WHAT IS BEING ASKED:
Could you give back every record below exactly, leaving out the pictures?

Stored data
== Segment start ==

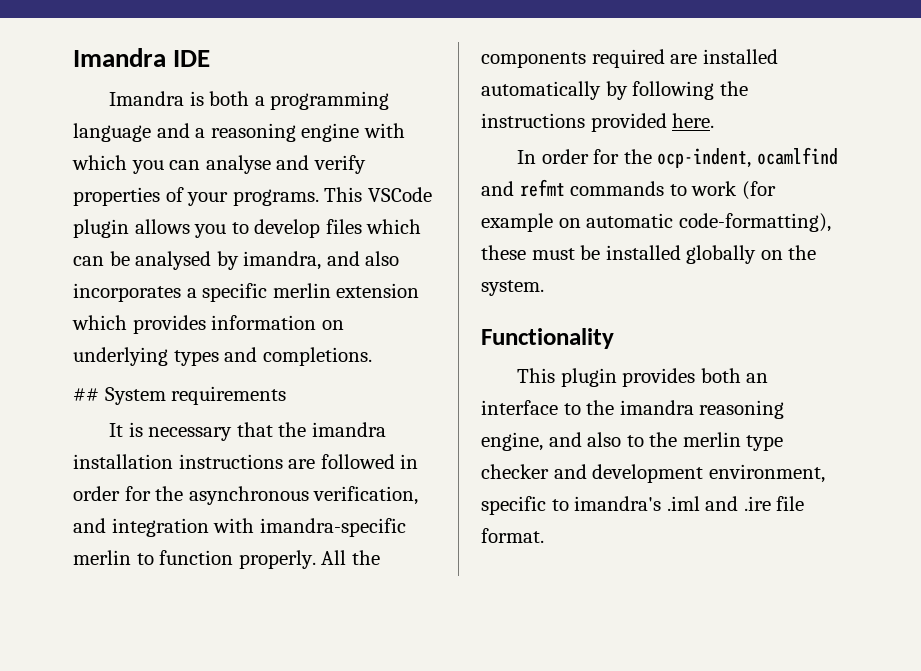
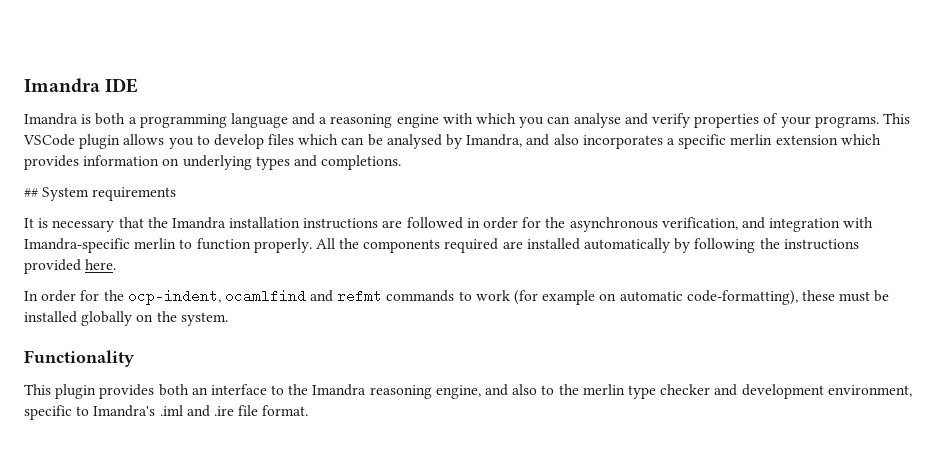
[243,251,322,270] imandra, -> [466,134,523,147] Imandra,
[311,422,386,437] imandra -> [171,217,226,229] Imandra
[259,518,406,537] imandra-specific -> [24,238,130,253] Imandra-specific
[619,400,694,415] imandra -> [312,384,367,396] Imandra
[574,496,662,511] imandra's -> [93,405,156,417] Imandra's

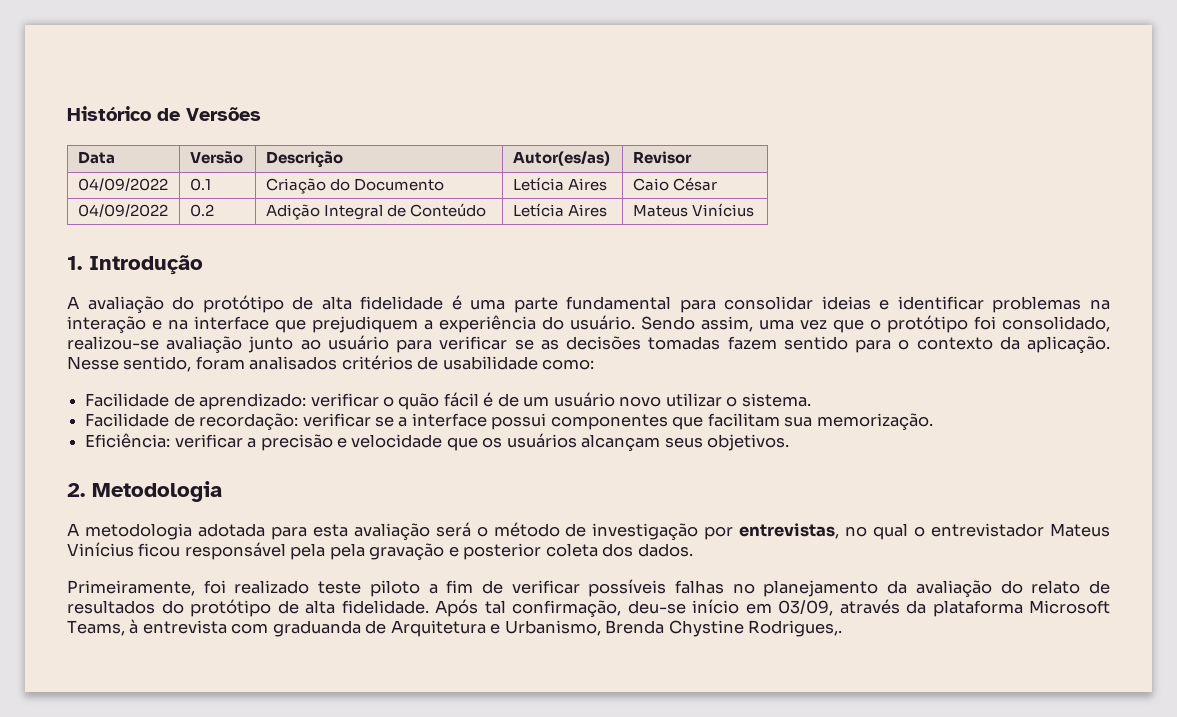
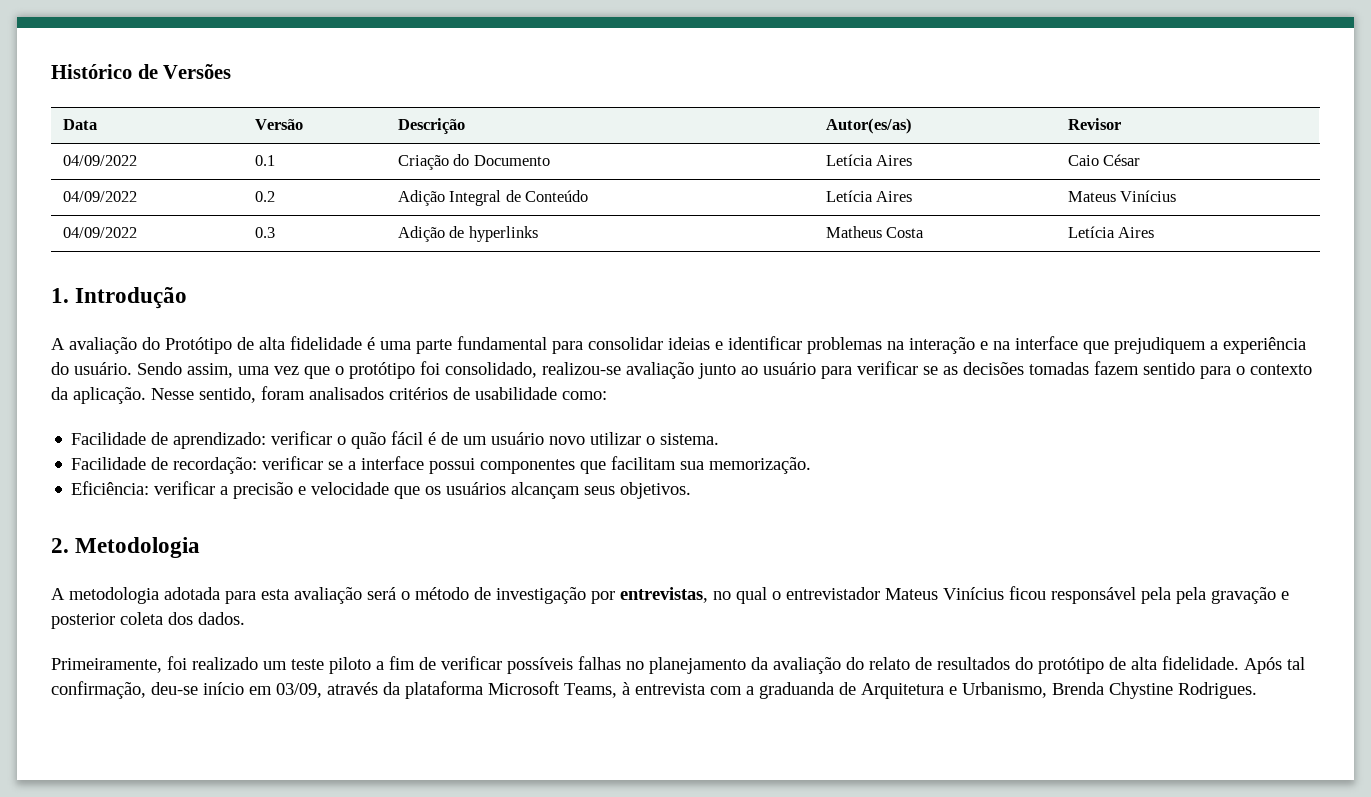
(755, 210) none -> [62,227,137,238] [254,227,275,238] [397,226,538,242] [825,226,925,238] [1067,226,1155,238] // 04/09/2022 | 0.3 | Adição de hyperlinks | Matheus Costa | Letícia Aires
[202,295,284,313] protótipo -> [165,337,232,354] Protótipo
(310, 587) none -> [263,661,287,670] um
(269, 628) none -> [746,686,754,695] a
[748,620,843,637] Rodrigues,. -> [1178,682,1257,699] Rodrigues.

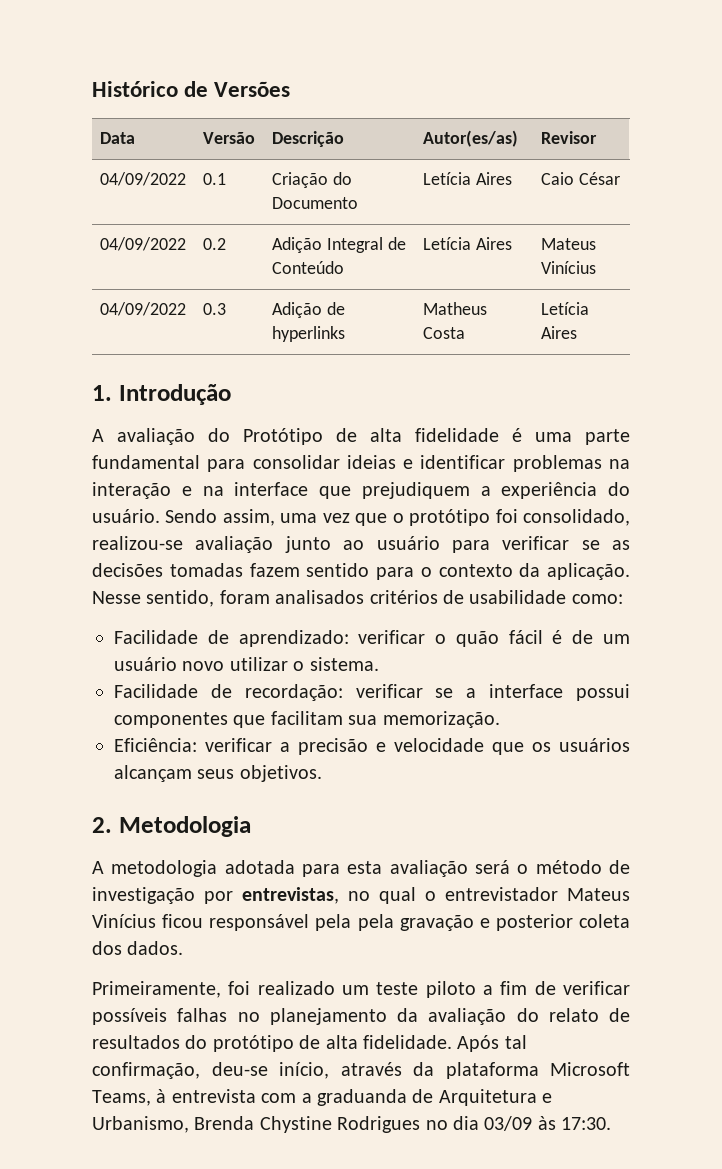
[203,682,322,698] início em 03/09, -> [279,1062,329,1079] início,
[1178,682,1257,699] Rodrigues. -> [337,1116,612,1133] Rodrigues no dia 03/09 às 17:30.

== Segment end ==

EXERCISE RESULT:
[243,251,322,270] imandra, -> [466,134,523,147] Imandra,
[311,422,386,437] imandra -> [171,217,226,229] Imandra
[259,518,406,537] imandra-specific -> [24,238,130,253] Imandra-specific
[619,400,694,415] imandra -> [312,384,367,396] Imandra
[574,496,662,511] imandra's -> [93,405,156,417] Imandra's

(755, 210) none -> [62,227,137,238] [254,227,275,238] [397,226,538,242] [825,226,925,238] [1067,226,1155,238] // 04/09/2022 | 0.3 | Adição de hyperlinks | Matheus Costa | Letícia Aires
[202,295,284,313] protótipo -> [165,337,232,354] Protótipo
(310, 587) none -> [263,661,287,670] um
(269, 628) none -> [746,686,754,695] a
[748,620,843,637] Rodrigues,. -> [1178,682,1257,699] Rodrigues.

[203,682,322,698] início em 03/09, -> [279,1062,329,1079] início,
[1178,682,1257,699] Rodrigues. -> [337,1116,612,1133] Rodrigues no dia 03/09 às 17:30.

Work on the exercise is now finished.